When she finished her soup, she set the bowl aside and allowed the blanket to loosen as the warmth of the food took its effect. She blinked at the woman in the glass. She realised she hadn’t avoided the dust shower as well as she had hoped. She’d wash that off before crawling into her nice clean bed.
Ach, I forgot about the bathroom. Never mind, I’ll have to sponge off in the kitchen, she thought, and pushed the inconvenience away. Even though it wasn’t late, it was too dim to read. She’d have no WiFi for at least three weeks as her service company had told her with ingratiating smugness, and she was low on data, so the thought of bed enticed her. A place she could relax and get warm. She’d have to suffer getting chillier, bathing in the kitchen, before she could look forward to her bed. She wanted a bit of time to get the impetus, so she sat a bit longer, her muscles feeling drained, and relaxed in a short-term limbo.

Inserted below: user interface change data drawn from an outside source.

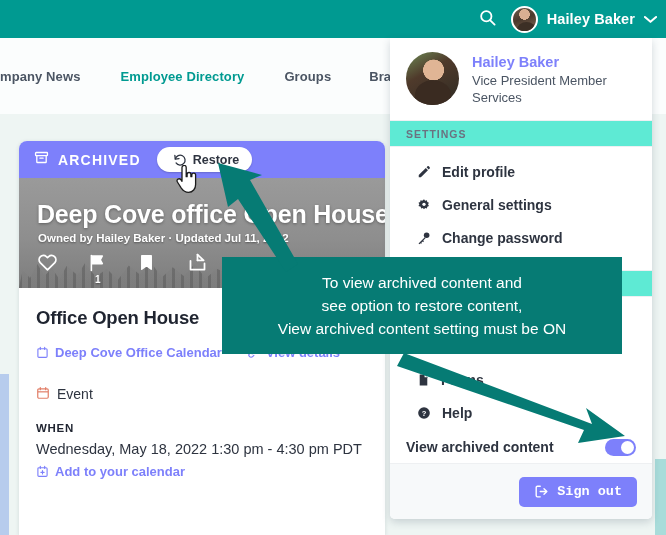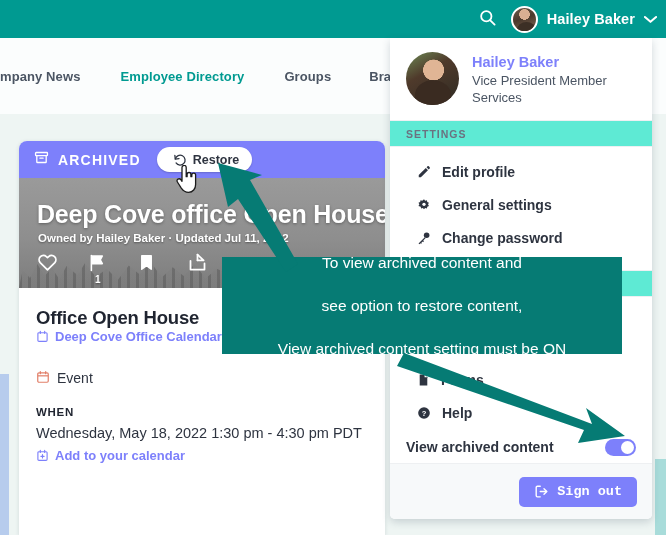--- a/index.html
+++ b/index.html
@@ -227,7 +227,6 @@
     display: flex; flex-direction: column; align-items: center;
     justify-content: center; line-height: 23px; font-size: 15.5px;
     z-index: 40;
-    gap: 20px;
   }
   .anno-svg {
     position: absolute; left: 0; top: 0; width: 666px; height: 535px;

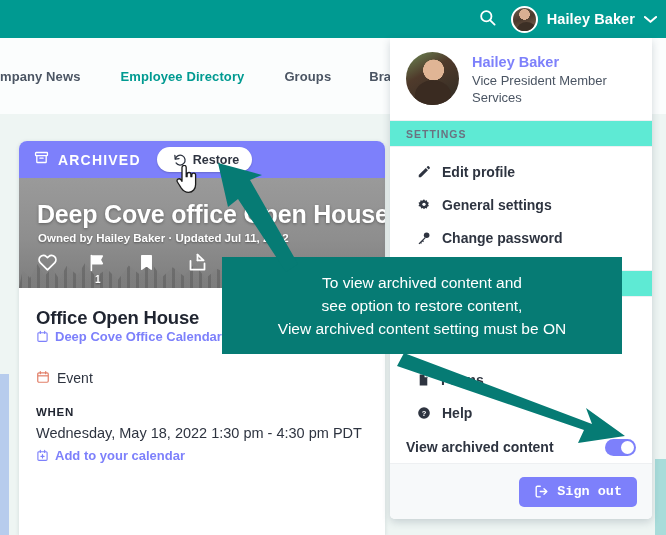--- a/index.html
+++ b/index.html
@@ -136,7 +136,7 @@
   .body-title {
     font-size: 18.5px; font-weight: bold; color: #1f2430; letter-spacing: -.2px;
   }
-  .link-row { display: flex; align-items: center; }
+  .link-row { margin-top: 16px; display: flex; align-items: center; }
   .link {
     display: flex; align-items: center; color: #7d80fb;
     font-size: 13px; font-weight: bold; cursor: pointer; white-space: nowrap;

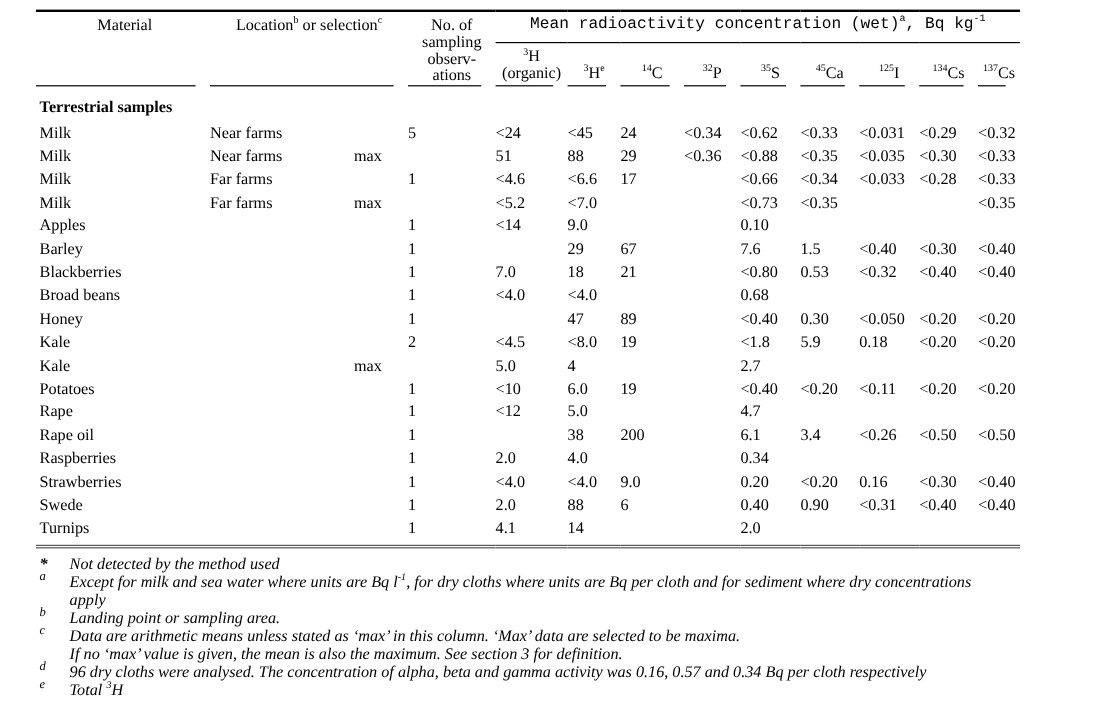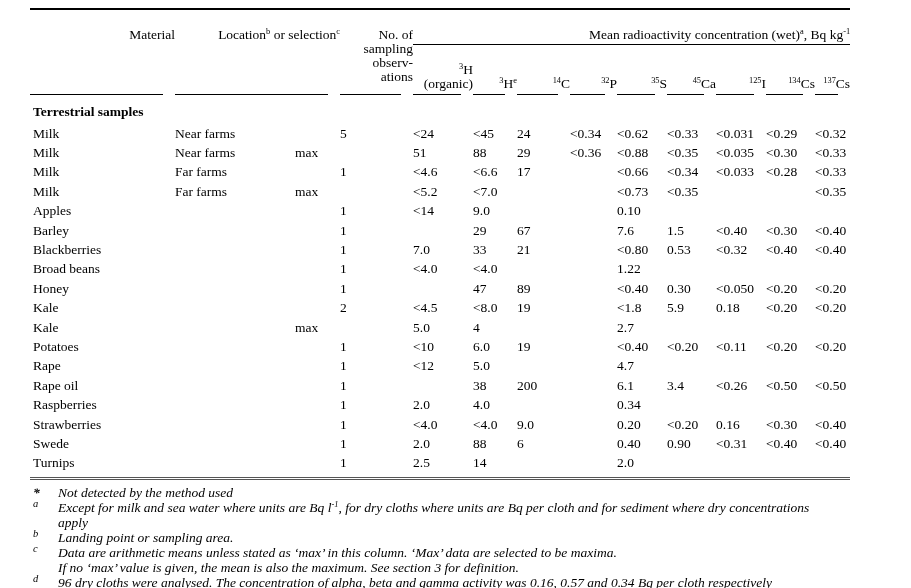--- a/index.html
+++ b/index.html
@@ -26,10 +26,10 @@
   }
   thead th {
     font-weight: normal;
-    text-align: right;
+    text-align: center;
     position: relative;
     vertical-align: top;
-    padding: 18px 0 0 0;
+    padding: 4px 0 0 0;
     line-height: 14px;
     white-space: nowrap;
   }

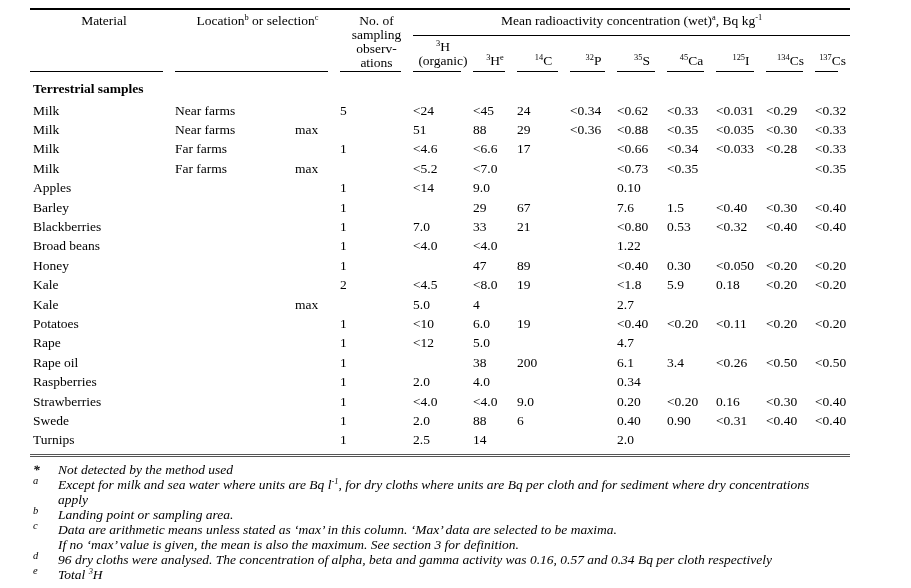--- a/index.html
+++ b/index.html
@@ -48,6 +48,7 @@
   th.group {
     border-bottom: 1.3px solid #000;
     padding-bottom: 2px;
+    font-family: Liberation Mono, monospace;
   }
   tbody td {
     height: 19.4px;

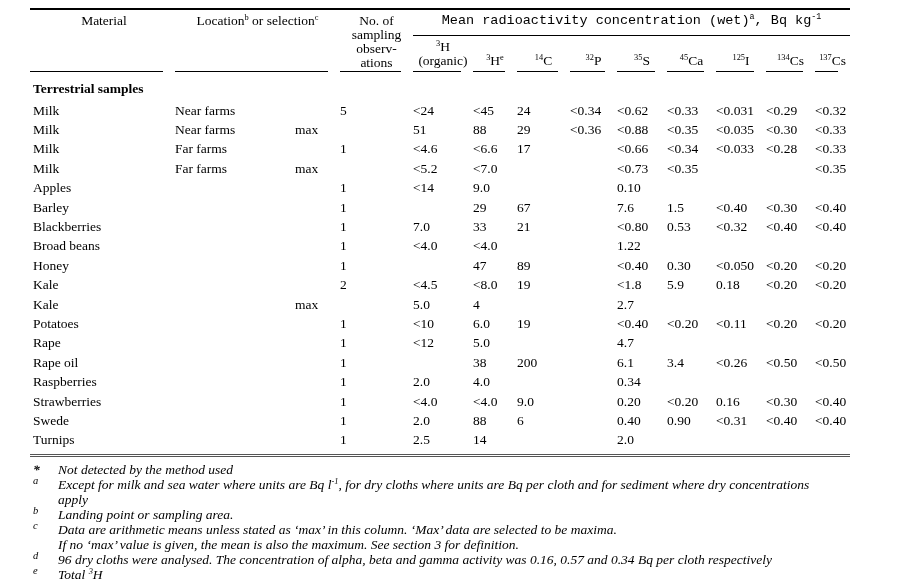--- a/index.html
+++ b/index.html
@@ -247,7 +247,7 @@
           <td></td>
           <td>1</td>
           <td>7.0</td>
-          <td>33</td>
+          <td>18</td>
           <td>21</td>
           <td></td>
           <td>&lt;0.80</td>

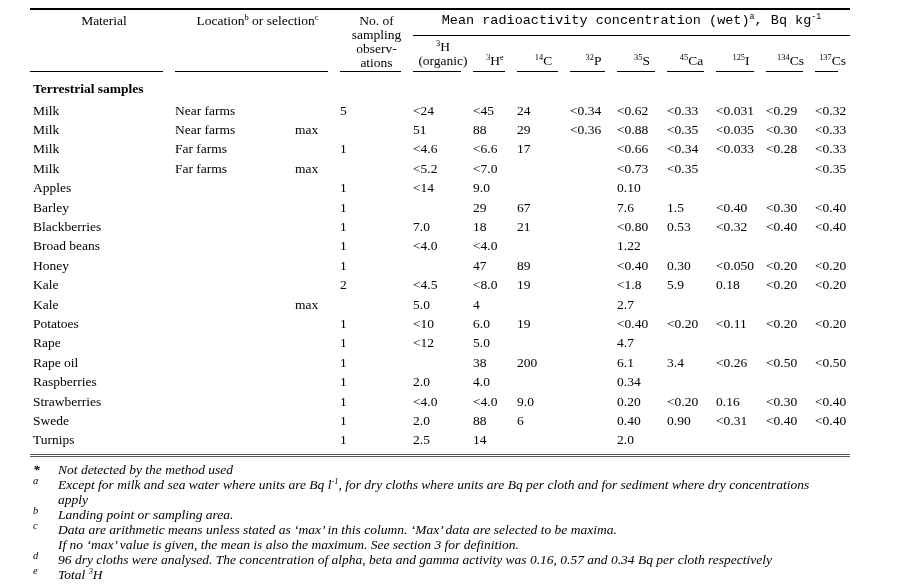--- a/index.html
+++ b/index.html
@@ -265,7 +265,7 @@
           <td>&lt;4.0</td>
           <td></td>
           <td></td>
-          <td>1.22</td>
+          <td>0.68</td>
           <td></td>
           <td></td>
           <td></td>

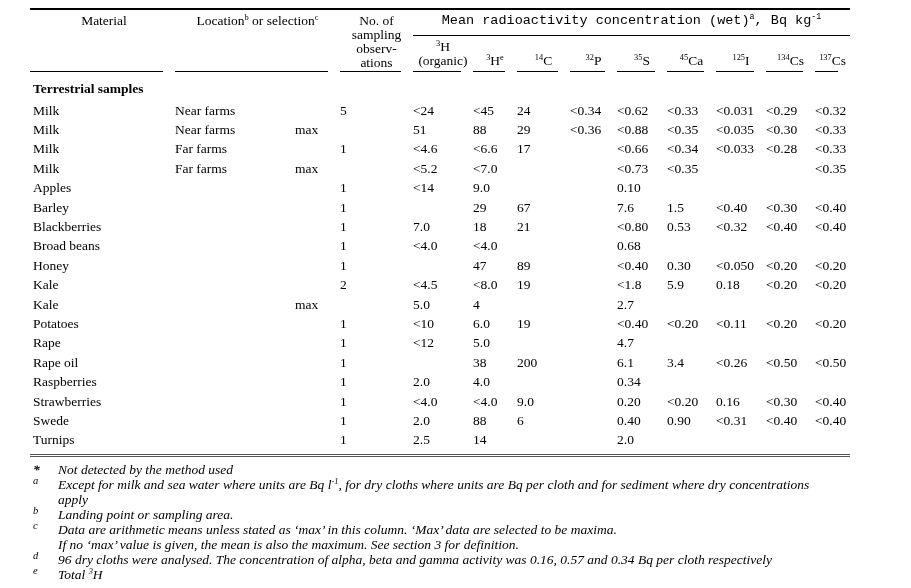--- a/index.html
+++ b/index.html
@@ -411,7 +411,7 @@
           <td></td>
           <td></td>
           <td>1</td>
-          <td>2.5</td>
+          <td>4.1</td>
           <td>14</td>
           <td></td>
           <td></td>

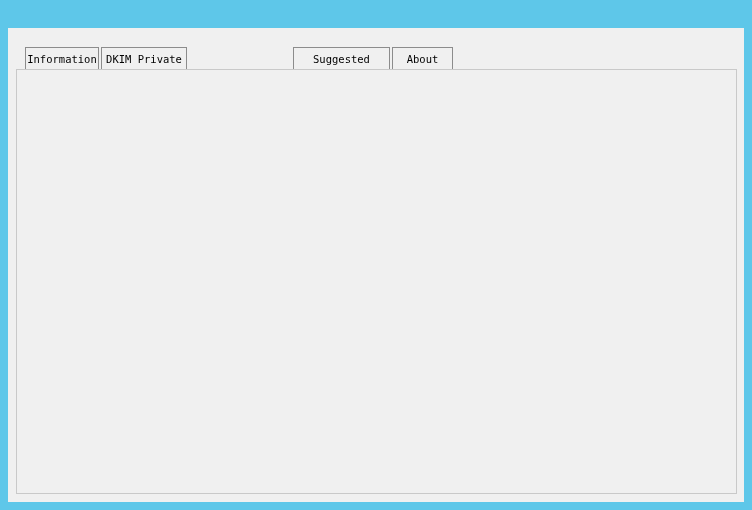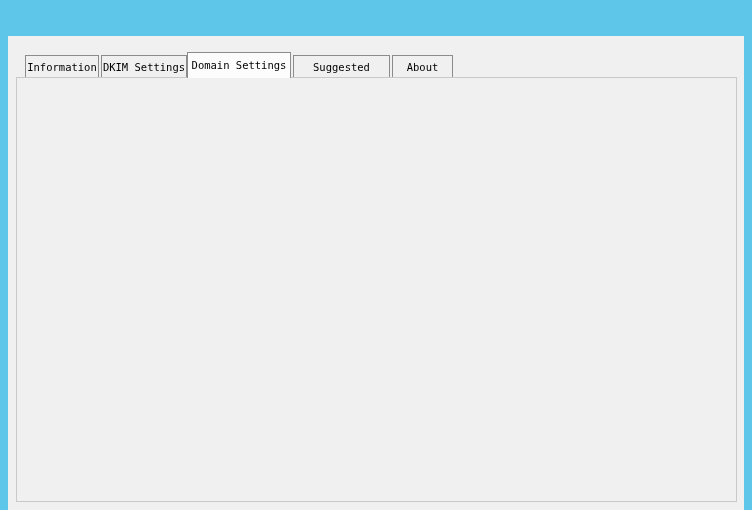--- a/index.html
+++ b/index.html
@@ -23,7 +23,7 @@
   .win-btn.close span { font-family:"DejaVu Serif", serif; font-weight:bold; font-size:14px; line-height:21px; color:#201010; }
 
   
-  .content { position:absolute; left:8px; top:28px; width:736px; height:474px; background:#f0f0f0;margin-top:8px; }
+  .content { position:absolute; left:8px; top:28px; width:736px; height:474px; background:#f0f0f0; }
 
   
   .tab { position:absolute; top:19px; height:23px; background:#f0f0f0; border:1px solid #8c8c8c; border-bottom:none; text-align:center; line-height:22px; z-index:1; }

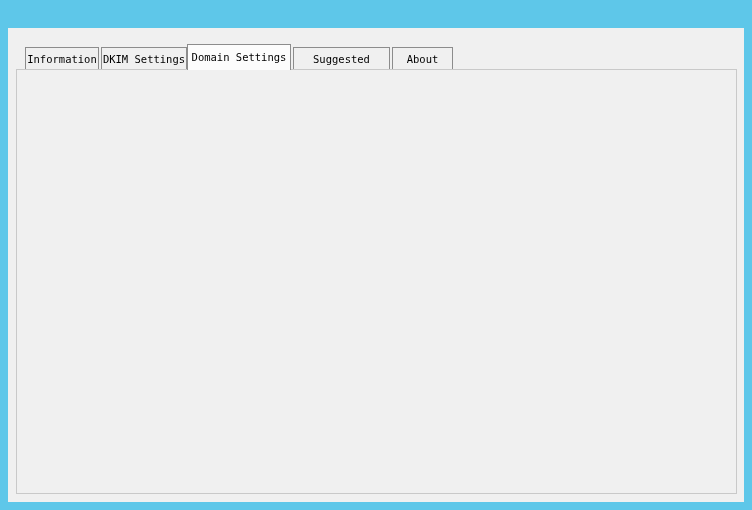--- a/index.html
+++ b/index.html
@@ -75,7 +75,7 @@
   <div class="content">
 
     <div class="tab" style="left:17px; width:74px;">Information</div>
-    <div class="tab" style="left:93px; width:86px;">DKIM Settings</div>
+    <div class="tab" style="left:93px; width:86px;">DKIM Private</div>
     <div class="tab active" style="left:179px; width:104px;">Domain Settings</div>
     <div class="tab" style="left:285px; width:97px;">Suggested Viewer</div>
     <div class="tab" style="left:384px; width:61px;">About</div>

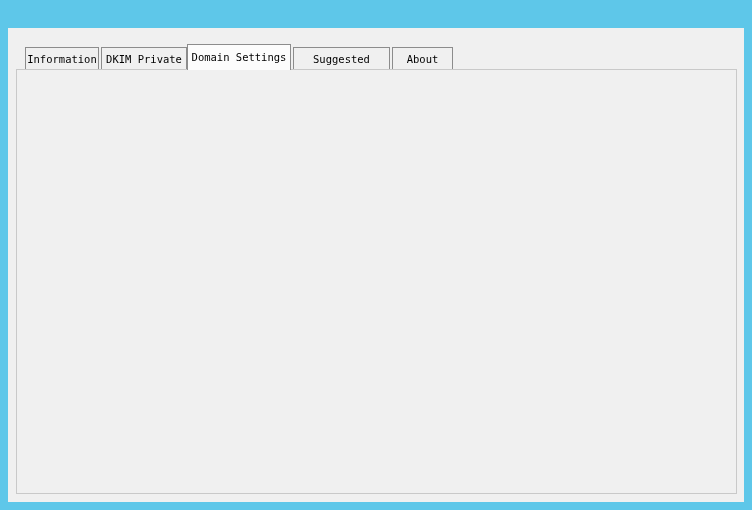--- a/index.html
+++ b/index.html
@@ -76,7 +76,6 @@
 
     <div class="tab" style="left:17px; width:74px;">Information</div>
     <div class="tab" style="left:93px; width:86px;">DKIM Private</div>
-    <div class="tab active" style="left:179px; width:104px;">Domain Settings</div>
     <div class="tab" style="left:285px; width:97px;">Suggested Viewer</div>
     <div class="tab" style="left:384px; width:61px;">About</div>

Lethe, she thought, Hmm. Briefly, she toyed with the idea of comparing the Tay outside with waters of Lethe. She wondered where to find a pen. Her handbag in the cloakroom, or the study next door. She didn’t move, just mulled over Lethe. –I don’t think the Tay is like that, at least not here at the busy end. But it’s certainly worth playing with. She thought she’d remember something like Lethe and the Tay. Or the Water of Leith, and the waters of Lethe?
The night was almost black against the pane. Lights across the river glowed yellow, one on the street below cast a muted glow. Ailsa shifted her attention to the objects around her, reflected in the trembling glass. The small round oak table she’d set her bowl on, the fine dining table behind her, the miscellany of silver and ceramics on the sideboard seemed to grow brighter while the lamp, in some trick of her mind, appeared to sprout two candle flames, which flickered and danced making the room merry, the gilt of painting frames shine, and the walls look blue. She thought she heard the murmuring of voice, a tinkle of laughter or glass.
She shook her head and the room returned to what it was. A place of long neglect. She almost wished she’d let the illusion continue, then squinted her eyes in concentration – where did that come from?
There was no answer. So, she gathered her bowl and plate and walked through the dusky house to the kitchen, to prepare for bed.